# Web-Scraping on SSENSE.COM - Men's 

In [26]:
#Importing packages

from bs4 import BeautifulSoup
import requests
import json
from time import sleep

## Getting a sense of HTML codes on the site

In [37]:
mens_page = requests.get("https://ssense.com/en-ca/men")
mens_soup = BeautifulSoup(mens_page.content, 'html.parser')
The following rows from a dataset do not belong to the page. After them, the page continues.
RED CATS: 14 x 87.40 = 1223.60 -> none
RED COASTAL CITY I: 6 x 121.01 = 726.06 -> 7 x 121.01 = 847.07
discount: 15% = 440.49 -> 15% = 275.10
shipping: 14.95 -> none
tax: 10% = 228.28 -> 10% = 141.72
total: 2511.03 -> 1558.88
#print(mens_soup.prettify())

## Testing individual steps

### Category Level

In [3]:
#Getting all categories on men's products

cat = mens_soup.find_all('ul', class_='nav nav--stacked')[0]
categories = cat.find_all('li')
categories = [i.get_text().strip() for i in categories][1:]

print(categories)

['ACCESSORIES', 'BAGS', 'CLOTHING', 'SHOES']


In [4]:
#Getting URLs to each categories

categories_url = cat.find_all('a',href=True)
categories_url = [i['href'] for i in categories_url][1:]

In [5]:
#Dictionary containing men's categories and their URLs 

mens_categories = dict(zip(categories, categories_url))
print(mens_categories)

{'ACCESSORIES': '/en-ca/men/accessories', 'BAGS': '/en-ca/men/bags', 'CLOTHING': '/en-ca/men/clothing', 'SHOES': '/en-ca/men/shoes'}


In [36]:
#Diving into individual page of each categories - Example: Accessories

cat_page = requests.get("https://ssense.com" + mens_categories['ACCESSORIES'])
cat_soup = BeautifulSoup(cat_page.content, 'html.parser')
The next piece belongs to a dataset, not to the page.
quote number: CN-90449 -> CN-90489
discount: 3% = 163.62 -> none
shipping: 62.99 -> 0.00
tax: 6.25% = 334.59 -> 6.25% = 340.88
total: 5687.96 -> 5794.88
#print(cat_soup.prettify())

In [9]:
#Number of pages for a particular category

cat_soup.find_all('li', class_='last-page')[0].get_text()

'91'

In [10]:
#Getting product information of a particular item on a page

json.loads(cat_soup.find_all("script", {"type": "application/ld+json"})[59].get_text())
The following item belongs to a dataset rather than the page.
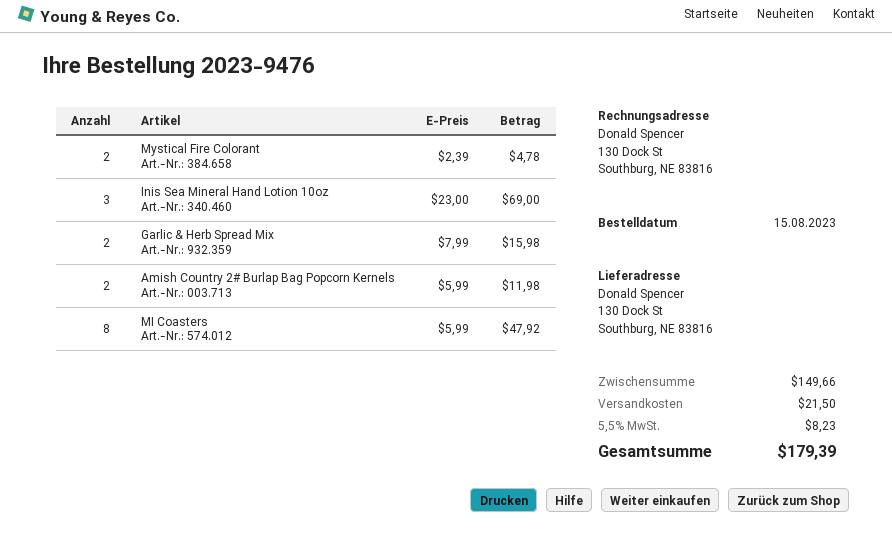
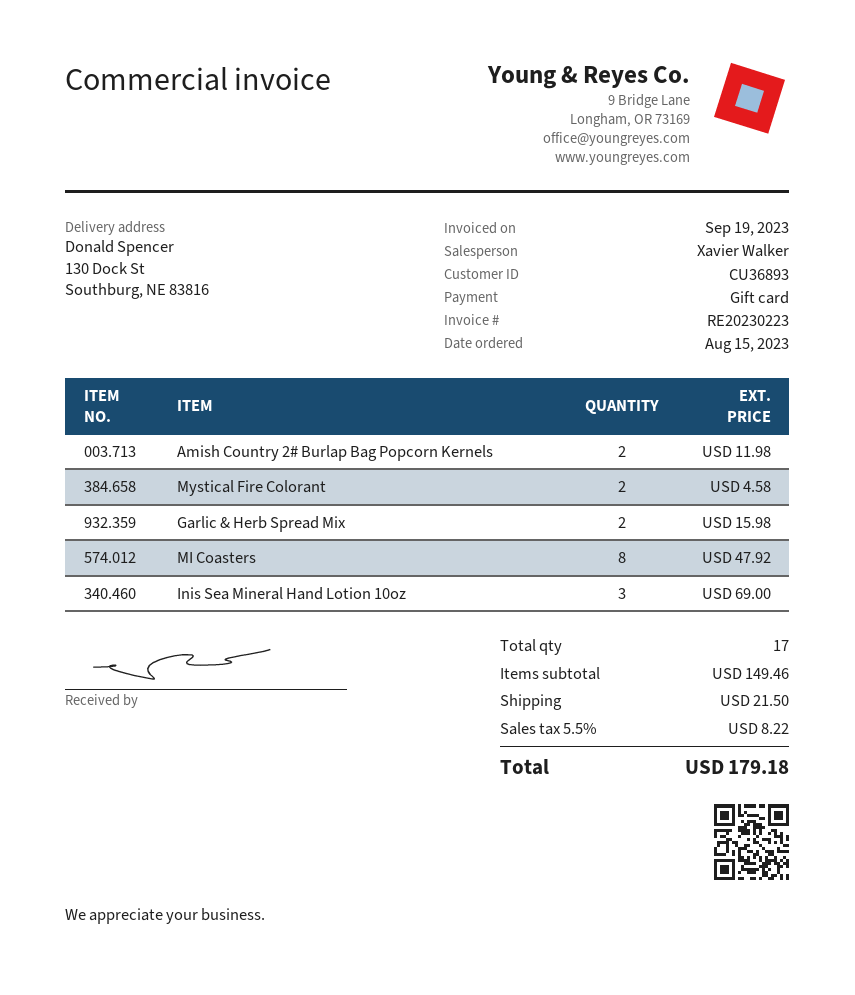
Mystical Fire Colorant: 2 for 4.78 -> 2 for 4.58
subtotal: 149.66 -> 149.46
tax: 5.5% = 8.23 -> 5.5% = 8.22
total: 179.39 -> 179.18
{'@context': 'https://schema.org',
 '@type': 'Product',
 'productID': 5057171,
 'name': 'Blue Dystopy 384 Glasses',
 'sku': '201463M133009',
 'brand': {'@type': 'Brand', 'name': 'Thierry Lasry'},
 'offers': {'@type': 'Offer',
  'price': 560,
  'priceCurrency': 'CAD',
  'availability': 'https://schema.org/InStock',
  'url': '/men/product/thierry-lasry/blue-dystopy-384-glasses/5057171'},
 'url': '/men/product/thierry-lasry/blue-dystopy-384-glasses/5057171',
 'image': 'https://res.cloudinary.com/ssenseweb/image/upload/201463M133009_1.jpg'}

In [11]:
#Number of products or items on a page

len(cat_soup.find_all("script", {"type": "application/ld+json"}))

60

### Product Level

In [38]:
#Getting HTML codes for a particular product

product = requests.get("https://ssense.com/en-ca/men/product/random-identities/black-faux-leather-hoodie/5230331")
product_soup = BeautifulSoup(product.content, 'html.parser')

#print(product_soup.prettify())

In [13]:
#Getting information of a product on product page.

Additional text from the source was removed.